AMY | Rose and Midge were thick as thieves in the pilot. Best friends. And we had never really gotten back to that. Rose still had never seen Midge do stand-up — at least not in a sober state. Midge asking Rose to [attend the Gordon Ford Show] taping and Rose realizing that her daughter wants her to be a part of this thing that she has been so dismissive and afraid of was [a significant] emotional burst. And this felt like a fun, cinematic way to show how important it was to Rose. She will run through f–king [traffic] because she has to get to her daughter’s show.
TVLINE | What did Rose die of?
DANIEL | We figured it was cancer.
TVLINE | When in the timeline did she die?
AMY | She didn’t live too much longer after we saw her in Episode 7’s [1973 flash-forward.
TVLINE | How much of Gordon Ford’s enthusiastic reception to Midge’s four-minute set was genuine and how much of it was him just saving face?
AMY | It was 100 percent genuine. His pride is so big that for him to be won over he really had to be won over. His territory had been peed on. He was instructed to do something he didn’t want to do. We wanted it to be genuine, [almost like him admitting], “I was a d–k. You were the real deal.”
TVLINE | It cracked me up that Susie and Midge were still using a VCR in 2005…
AMY | Trying to get an old person, once they know how to do something, to do something else is [impossible]. At some point you’re just like, “F–k it. I press a button, something happens, that’s all I care about.”
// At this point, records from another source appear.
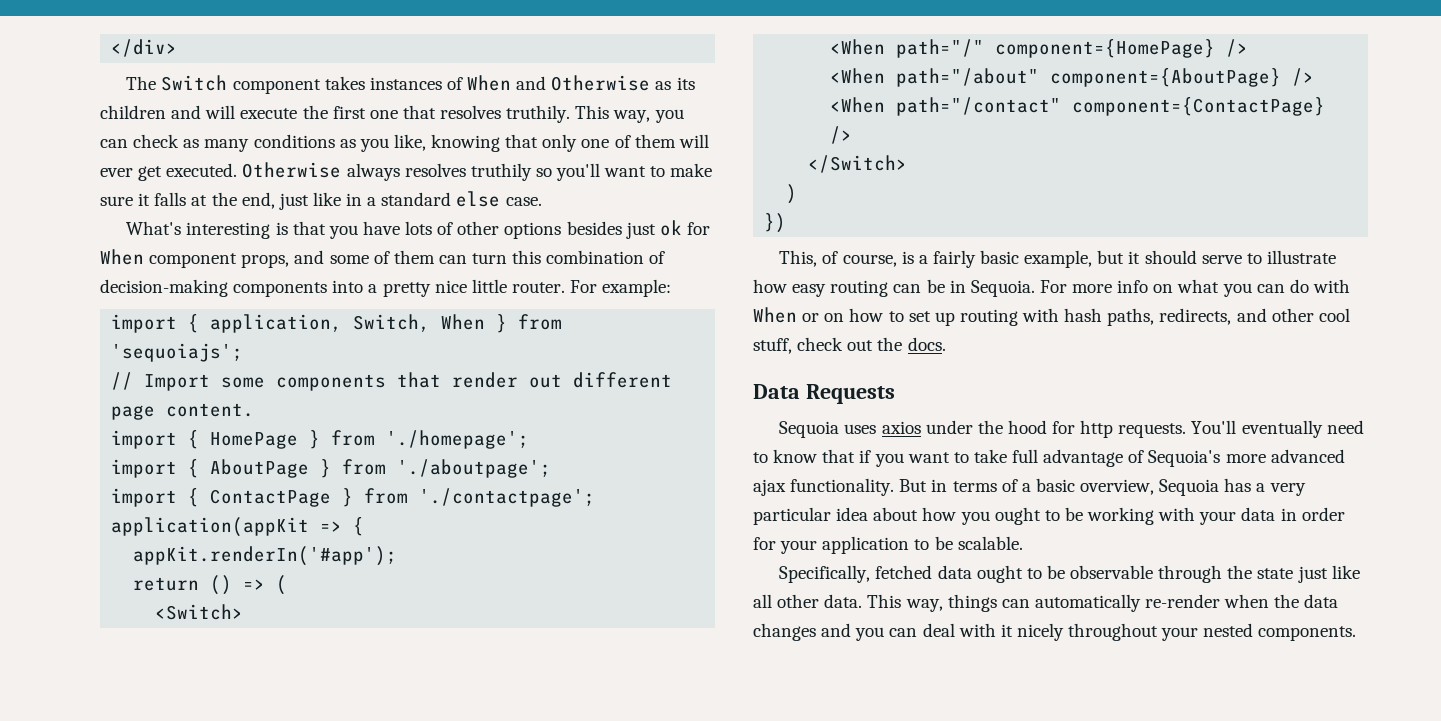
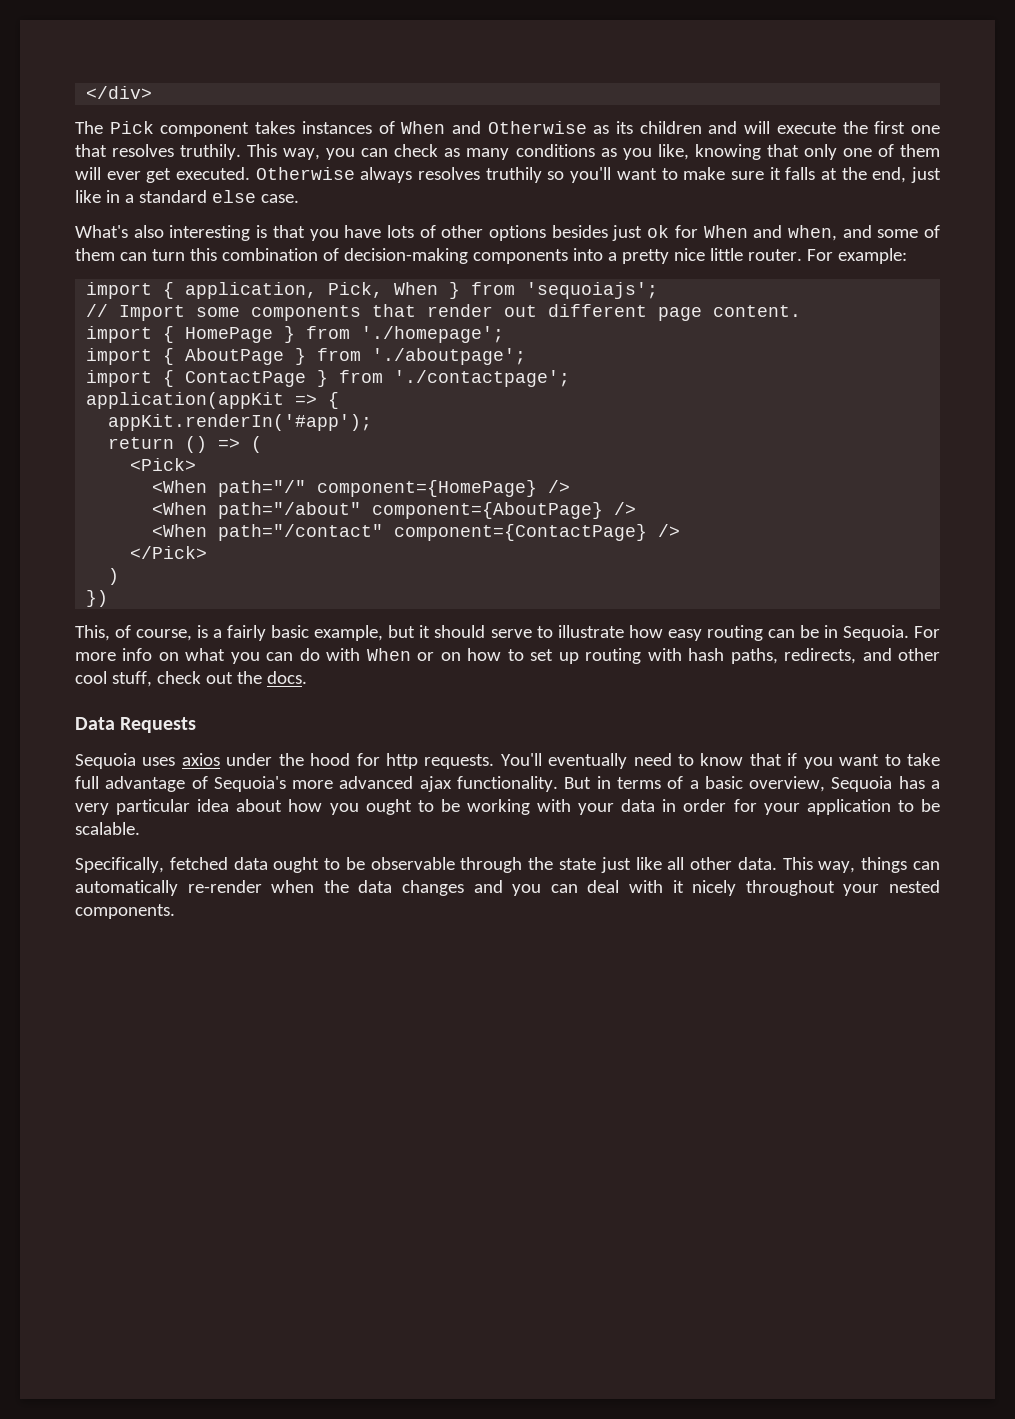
[161,75,228,91] Switch -> [109,121,154,134] Pick
(182, 228) none -> [133,225,164,238] also
[149,253,290,268] component props, -> [753,225,837,241] and when,
[353,314,431,332] Switch, -> [328,282,384,298] Pick,
[155,604,244,620] <Switch> -> [130,458,197,471] <Pick>
[808,155,908,173] </Switch> -> [130,546,208,559] </Pick>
TVLINE | Kudos to the team who made Rachel Brosnahan and Alex Borstein look genuinely old in that final [Midge-Susie] scene.
AMY | That was our biggest [concern] this year.
DANIEL | That’s good to hear because it’s so [hard] to do… We hired Mike Marino, one of the best prosthetic artists in the business… It was a lot of work.
AMY | We didn’t want people to be so [pulled] out of the reality of it that they’re just staring at the makeup and they don’t hear the scene.